La communauté chrétienne entame ce mercredi 18 février le temps de Carême. Un temps qui commence avec l’imposition des cendres. Pendant quarante jours, le chrétien est appelé à prier, à jeûner mais aussi à faire l’aumône. Pour en parler, notre rédaction est allée à la rencontre du père Alexandre Loua.
Un temps d’appel à revenir à Dieu
À l’occasion de l’entrée en Carême ce mercredi, le père Alexandre Loua, administrateur de la paroisse Saint-Cyprien de Dixinn, a livré un message fort à l’endroit des fidèles chrétiens, les invitant à vivre ce temps liturgique dans la discrétion, la conversion du cœur et l’engagement personnel.
Selon le prêtre, le mercredi des Cendres marque officiellement l’entrée dans le Carême, période spirituelle de quarante jours durant laquelle les fidèles sont appelés à la prière, au jeûne et au partage. L’imposition des cendres sur le front symbolise cette invitation à la conversion et rappelle que ce temps est avant tout un retour intérieur vers Dieu.

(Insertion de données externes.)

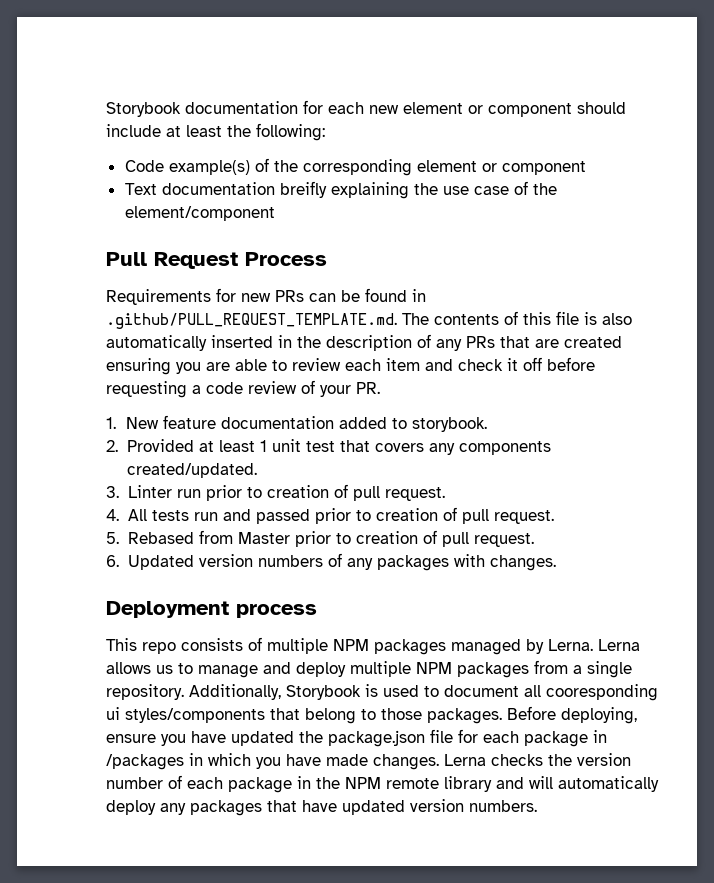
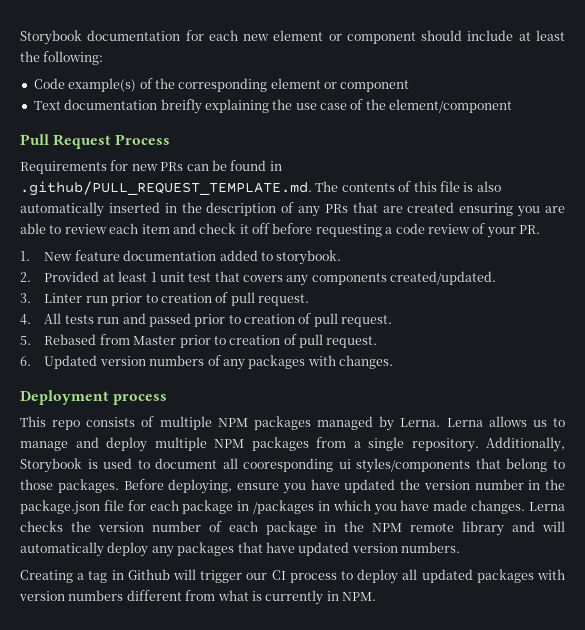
- Before deploying, ensure you have updated the package.json file for each package in /packages in which you have made changes.
+ Before deploying, ensure you have updated the version number in the package.json file for each package in /packages in which you have made changes.
+ Creating a tag in Github will trigger our CI process to deploy all updated packages with version numbers different from what is currently in NPM.

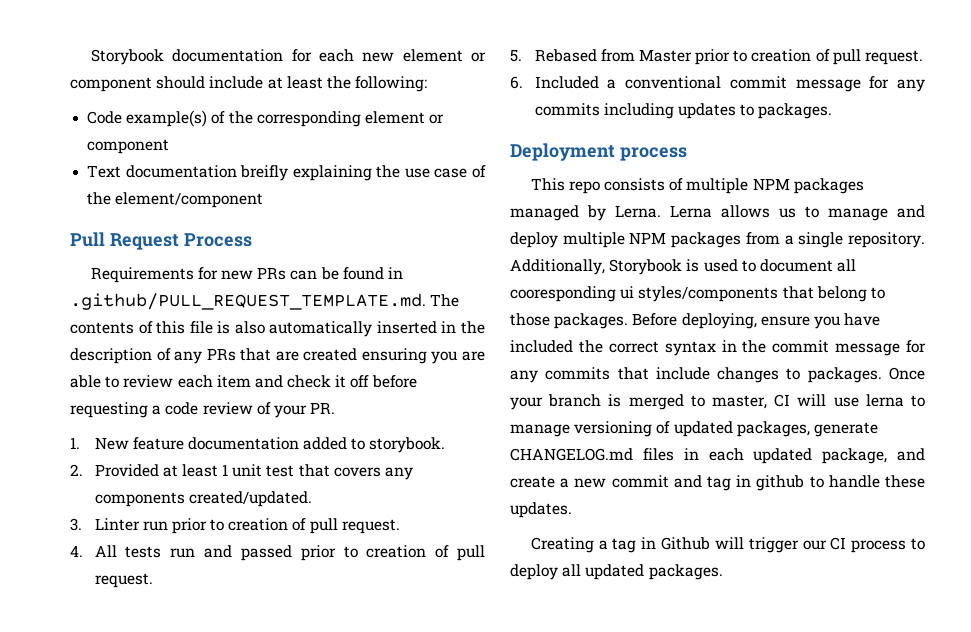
- 6. Updated version numbers of any packages with changes.
+ 6. Included a conventional commit message for any commits including updates to packages.
- Before deploying, ensure you have updated the version number in the package.json file for each package in /packages in which you have made changes. Lerna checks the version number of each package in the NPM remote library and will automatically deploy any packages that have updated version numbers.
+ Before deploying, ensure you have included the correct syntax in the commit message for any commits that include changes to packages. Once your branch is merged to master, CI will use lerna to manage versioning of updated packages, generate CHANGELOG.md files in each updated package, and create a new commit and tag in github to handle these updates.
- Creating a tag in Github will trigger our CI process to deploy all updated packages with version numbers different from what is currently in NPM.
+ Creating a tag in Github will trigger our CI process to deploy all updated packages.

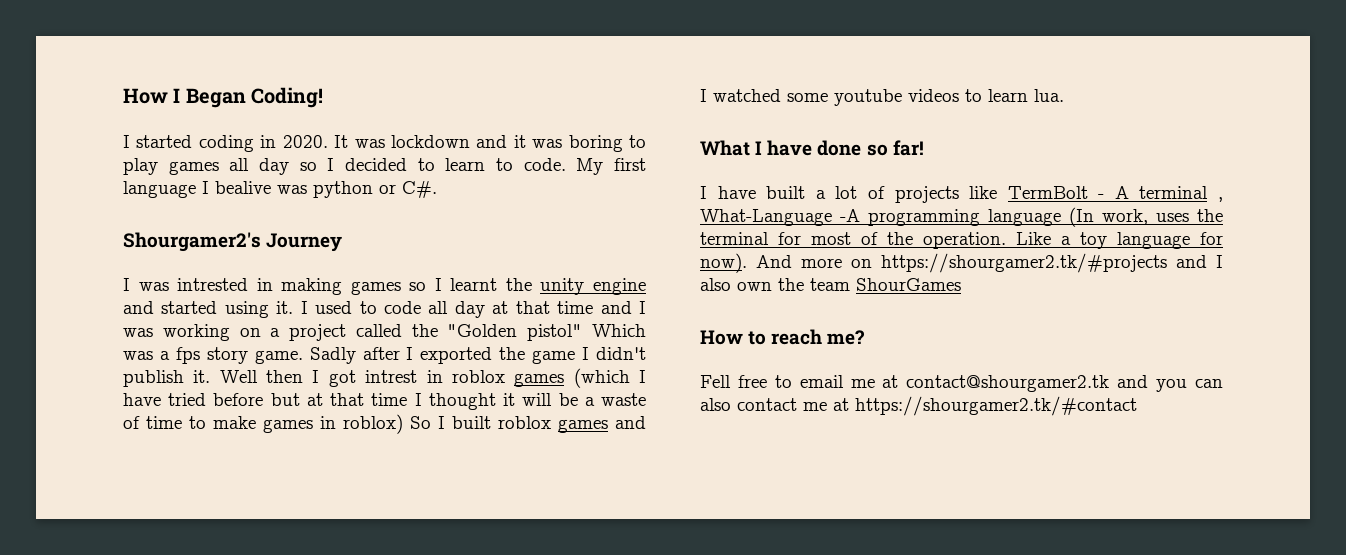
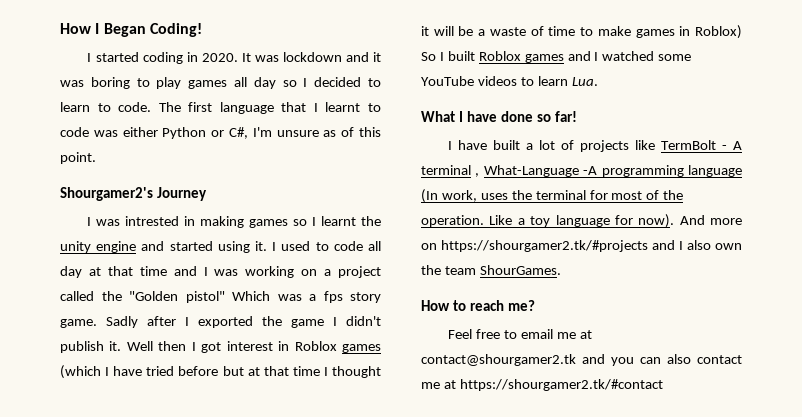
- My first language I bealive was python or C#.
+ The first language that I learnt to code was either Python or C#, I'm unsure as of this point.
- Well then I got intrest in roblox games (which I have tried before but at that time I thought it will be a waste of time to make games in roblox) So I built roblox games and I watched some youtube videos to learn lua.
+ Well then I got interest in Roblox games (which I have tried before but at that time I thought it will be a waste of time to make games in Roblox) So I built Roblox games and I watched some YouTube videos to learn Lua.
- And more on https://shourgamer2.tk/#projects and I also own the team ShourGames
+ And more on https://shourgamer2.tk/#projects and I also own the team ShourGames.
- Fell free to email me at contact@shourgamer2.tk and you can also contact me at https://shourgamer2.tk/#contact
+ Feel free to email me at contact@shourgamer2.tk and you can also contact me at https://shourgamer2.tk/#contact

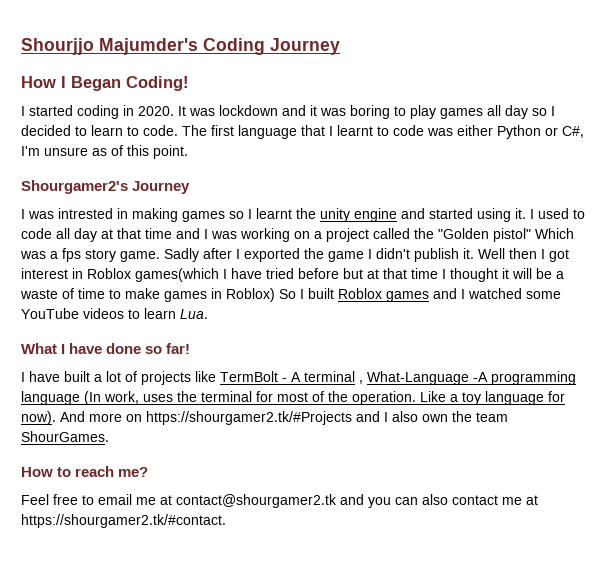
+ Shourjjo Majumder's Coding Journey
- Well then I got interest in Roblox games (which I have tried before but at that time I thought it will be a waste of time to make games in Roblox) So I built Roblox games and I watched some YouTube videos to learn Lua.
+ Well then I got interest in Roblox games(which I have tried before but at that time I thought it will be a waste of time to make games in Roblox) So I built Roblox games and I watched some YouTube videos to learn Lua.
- And more on https://shourgamer2.tk/#projects and I also own the team ShourGames.
+ And more on https://shourgamer2.tk/#Projects and I also own the team ShourGames.
- Feel free to email me at contact@shourgamer2.tk and you can also contact me at https://shourgamer2.tk/#contact
+ Feel free to email me at contact@shourgamer2.tk and you can also contact me at https://shourgamer2.tk/#contact.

Pour lui, le Carême n’est pas d’abord une question d’apparence ou de pratiques visibles, mais « une affaire de cœur ». Les textes bibliques lus ce jour-là insistent sur la pénitence intérieure, le regret sincère des fautes et la volonté réelle de changer de vie.
Discrétion et sincérité dans la pratique
Le prêtre insiste sur un point essentiel : les efforts spirituels doivent se vivre dans la discrétion. « C’est ton lien secret avec Dieu », explique-t-il, rappelant que l’Évangile met en garde contre toute forme d’ostentation dans la pratique religieuse. Le fidèle est ainsi invité à agir sans chercher l’approbation des autres, mais uniquement à plaire à Dieu.

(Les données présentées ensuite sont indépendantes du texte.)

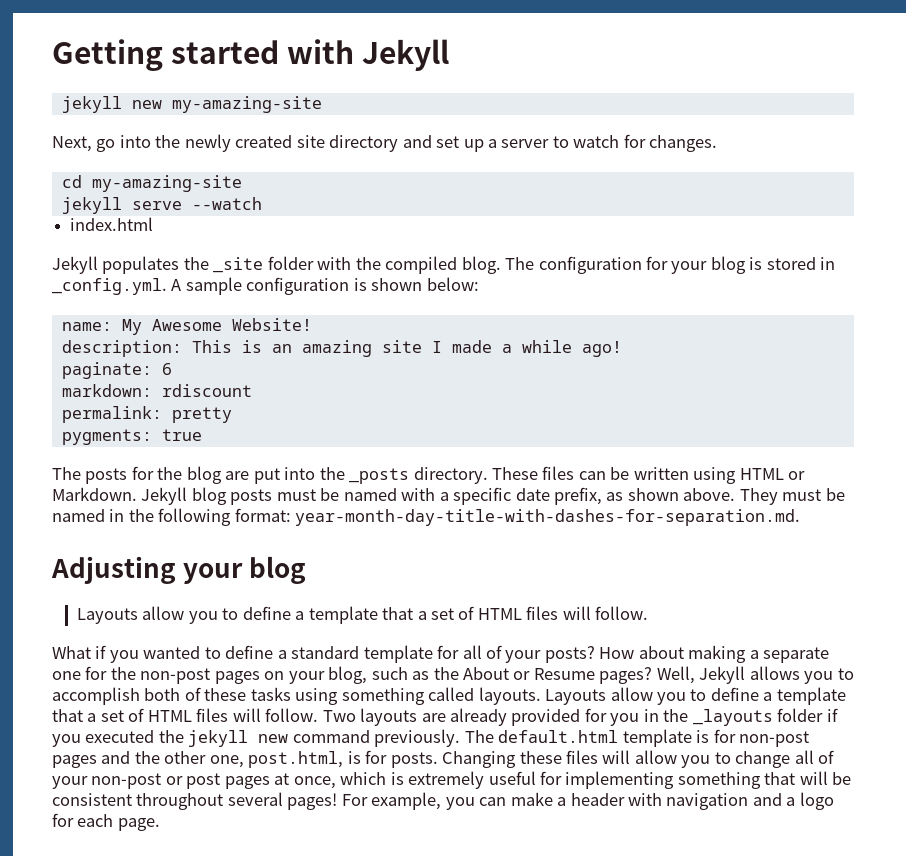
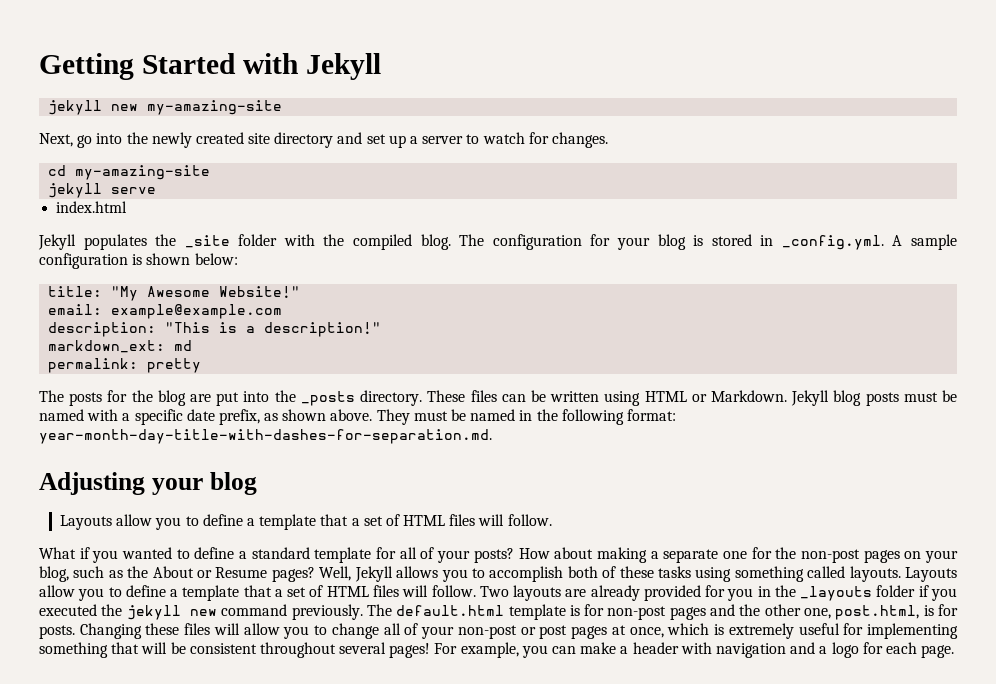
- Getting started with Jekyll
+ Getting Started with Jekyll
- jekyll serve --watch
+ jekyll serve
- name: My Awesome Website!
- description: This is an amazing site I made a while ago!
- paginate: 6
- markdown: rdiscount
+ title: "My Awesome Website!"
+ email: example@example.com
+ description: "This is a description!"
+ markdown_ext: md
- pygments: true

Le jeûne, bien plus qu’une privation alimentaire
Abordant la question souvent débattue du jeûne, le responsable religieux souligne qu’il s’agit d’un acte normal dans la vie chrétienne, mais qu’il ne se limite pas à l’abstinence de nourriture. Certes, la tradition recommande notamment de ne pas consommer de viande le vendredi, mais l’essentiel reste ailleurs : identifier ce qui éloigne de Dieu et travailler à s’en libérer.
Le véritable jeûne peut donc consister à corriger un défaut, maîtriser sa colère, lutter contre l’orgueil ou apprendre à partager. « Ce n’est pas ce qui entre dans l’homme qui le rend impur, mais ce qui sort de lui », rappelle-t-il en citant l’enseignement du Christ.
Faire durer les résolutions au-delà du Carême
Le prêtre regrette que certaines bonnes résolutions disparaissent après les quarante jours. Pour lui, le Carême doit être compris comme un temps d’entraînement spirituel destiné à transformer durablement la personne. Les efforts consentis doivent servir à se débarrasser définitivement des comportements négatifs, et non à les suspendre temporairement.
Il compare cette démarche à un combat intérieur : si l’on lutte sincèrement contre un défaut pendant quarante jours, on acquiert la force de continuer après.
Un message d’encouragement aux fidèles
En conclusion, le père Alexandre Loua encourage chaque chrétien à vivre ce temps avec sérieux et humilité, rappelant que le Carême est un chemin personnel vers la joie pascale. Il appelle également à une transformation réelle qui dépasse la sphère individuelle pour toucher la société tout entière.
Selon lui, lorsque les croyants se convertissent véritablement, ils contribuent à instaurer la paix, la cohésion sociale et un témoignage positif de la foi, que l’on fréquente la paroisse locale ou une autre église comme Saint-Michel.